A expectativa que a adoção do 4C vai afetar o comércio internacional
brasileiro positivamente, no sentido de agregar maior valor
às exportações. Para o diretor da Abic, o 4C vai atuar como
as certificações do tipo Rainforest ou UtzKapeh, que ao comprovarem
que aqueles cafés foram produzidos corretamente e dentro de
normas pré-estabelecidas, incorporam maior valor aos grãos.
Ele acredita que a adoção do 4C no Brasil deve ser rápida
e visualiza ganhos de mercado e imagem em função do novo selo.
"O Brasil poderá captar para sua imagem o fato de ser, além
de maior produtor do mundo, um produtor também sustentável
de cafés de qualidade. A demanda para o período de 1 de outubro
de 2006 a 30 de setembro de 2007 é de 2,5 milhões de sacas
e o Brasil já possui quase 1,5 milhão de sacas desse total,
o que o qualifica como o grande fornecedor de cafés 4C para
o mercado mundial", disse Herszkowicz.
A produção entre os associados ao 4C responde por 70 milhões
de sacas por ano, contando com empresas como Sara Lee, Melitta
e Nestlé. O objetivo do programa é que até 2015, cerca de
50% da produção mundial de café seja em conformidade com os
padrões do 4C. É estimado que hoje, 3,5% da oferta mundial
de café, ou seja, 4,4 milhões de sacas já sejam produzidas
de acordo com os novos critérios.
Novas regras
O diretor da Abic explicou que o 4C não se trata somente de
um novo selo, mas sim da adoção de práticas produção priorizando
a sustentabilidade econômica, social e ambiental. Explicou
que as fazendas serão auditadas e verificadas, e somente com
essa chancela os cafés padrão 4C serão colocados no mercado.
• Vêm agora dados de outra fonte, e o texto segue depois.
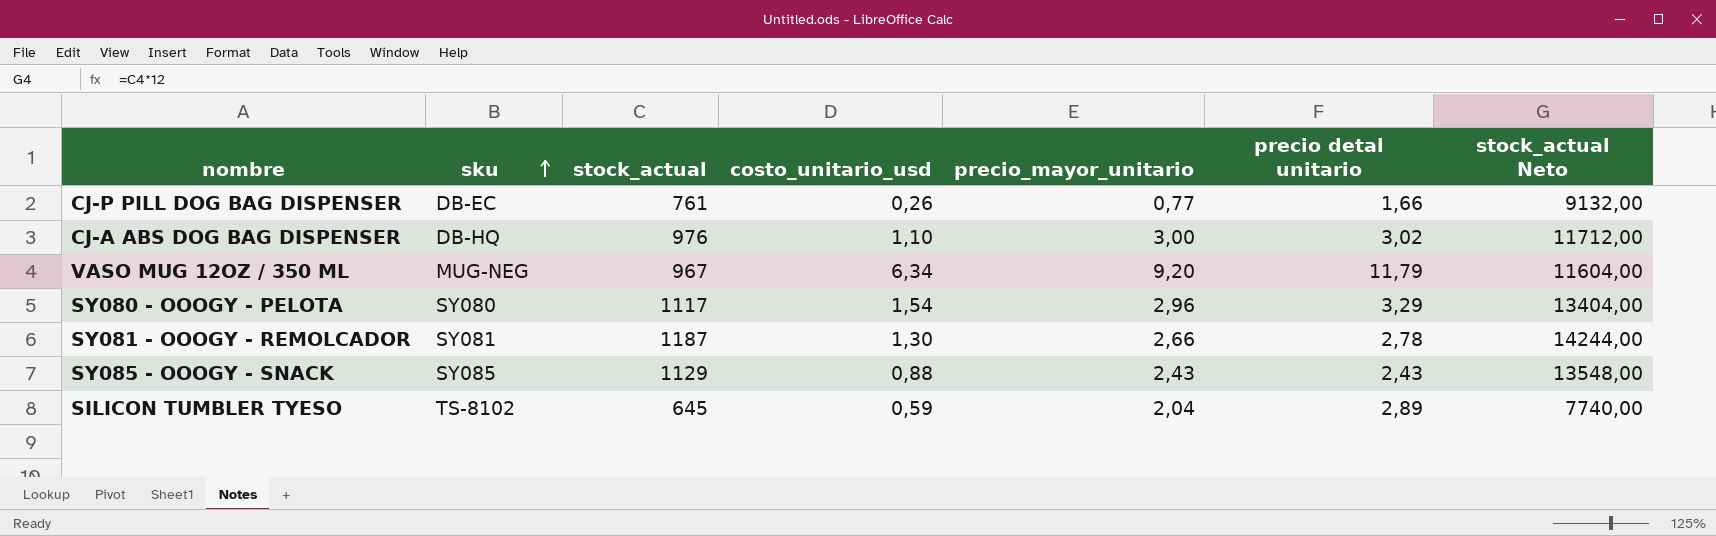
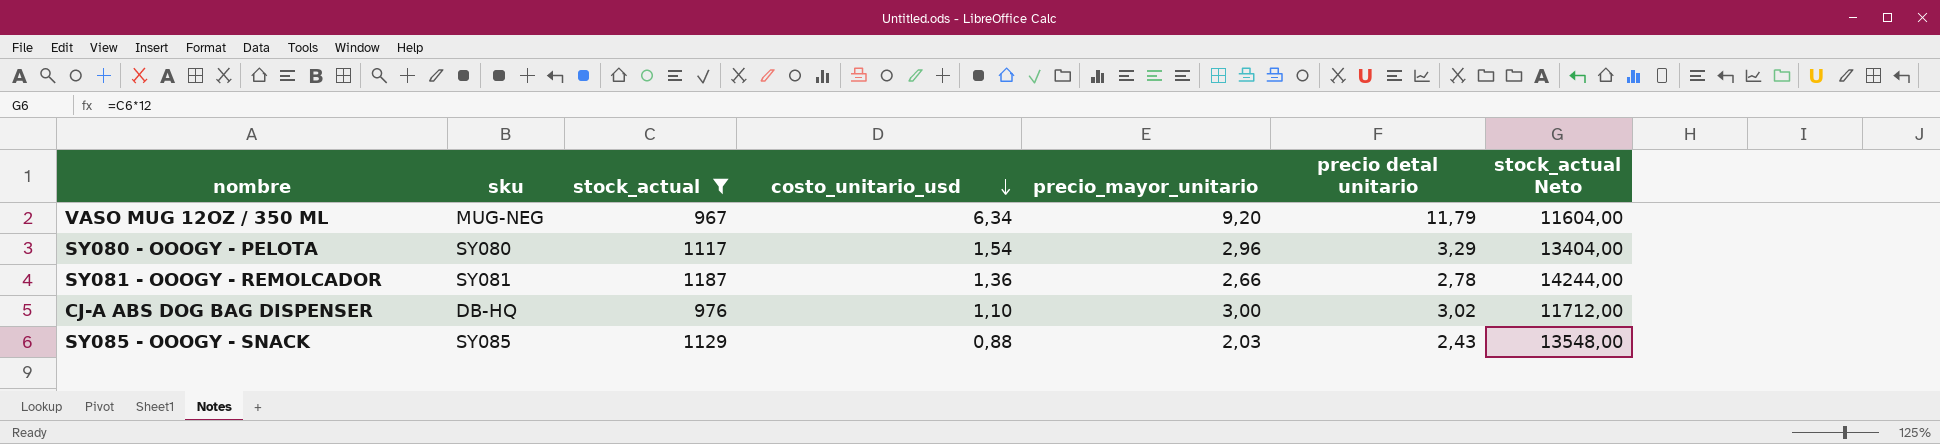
filter: none -> stock_actual >= 967
row order: sku ascending -> costo_unitario_usd descending
SY081 - OOOGY - REMOLCADOR | costo_unitario_usd: 1,30 -> 1,36
SY085 - OOOGY - SNACK | precio_mayor_unitario: 2,43 -> 2,03

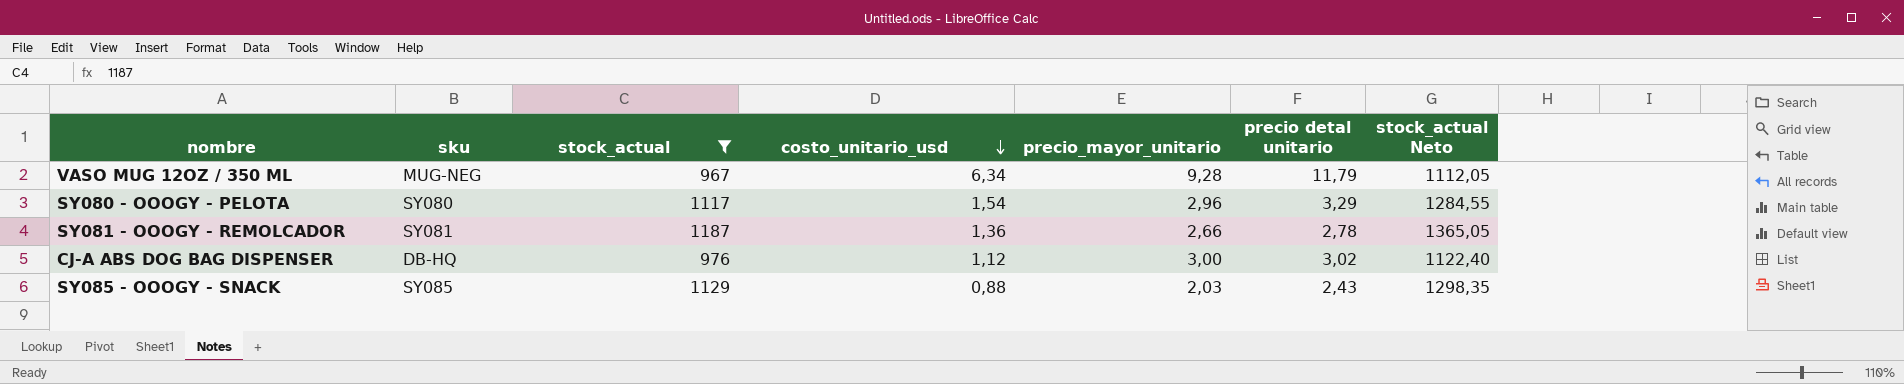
column stock_actual Neto | formula: [stock_actual] * 12 -> [stock_actual] * 1,15
VASO MUG 12OZ / 350 ML | precio_mayor_unitario: 9,20 -> 9,28
CJ-A ABS DOG BAG DISPENSER | costo_unitario_usd: 1,10 -> 1,12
O 4C une indústrias e cafeicultores, mas não chega ao consumidor,
não contendo nenhum selo na embalagem, embora exista a possibilidade
de a torrefadora capitalizar a presença no 4C por meio de
ferramentas de marketing.
O Brasil participou ativamente da normatização do 4C, inclusive
foi sede de algumas reuniões preparatórias. O agrônomo e pesquisador
do Instituto Agronômico de Campinas (IAC), Bernardo van Raij,
participa e acompanha o desenvolvimento deste programa desde
o início, em 2003. Hoje ele é o coordenador do Comitê Técnico
da Associação 4C, que tem como tarefa zelar pelo Código e
pela Matriz do programa.
Os produtores brasileiros estão começando aos poucos a se
informar sobre o 4C e Herszkowicz acredita que esse é um trabalho
a ser disseminado pelas cooperativas. O primeiro passo é o
cafeicultor ou sua cooperativa se associar ao 4C. Torrefadores,
exportadores, industriais de café solúvel, traders, também
podem participar. "É isso o que diferencia o 4C das demais
certificações. Como uma Associação, todos podem interagir",
comentou. Existe uma taxa de filiação anual, cujo valor é
estipulado em função da quantidade de sacas e do tipo de negócio.
Quanto ao treinamento e verificações, são coordenados no
Brasil pelo Instituto Totum, organismo certificador especializado
em gestão de programas de qualidade e certificação, a exemplo
do Programa de Qualidade do Café (PQC) e do Programa Cafés
Sustentáveis do Brasil (CSB), realizados pela Abic.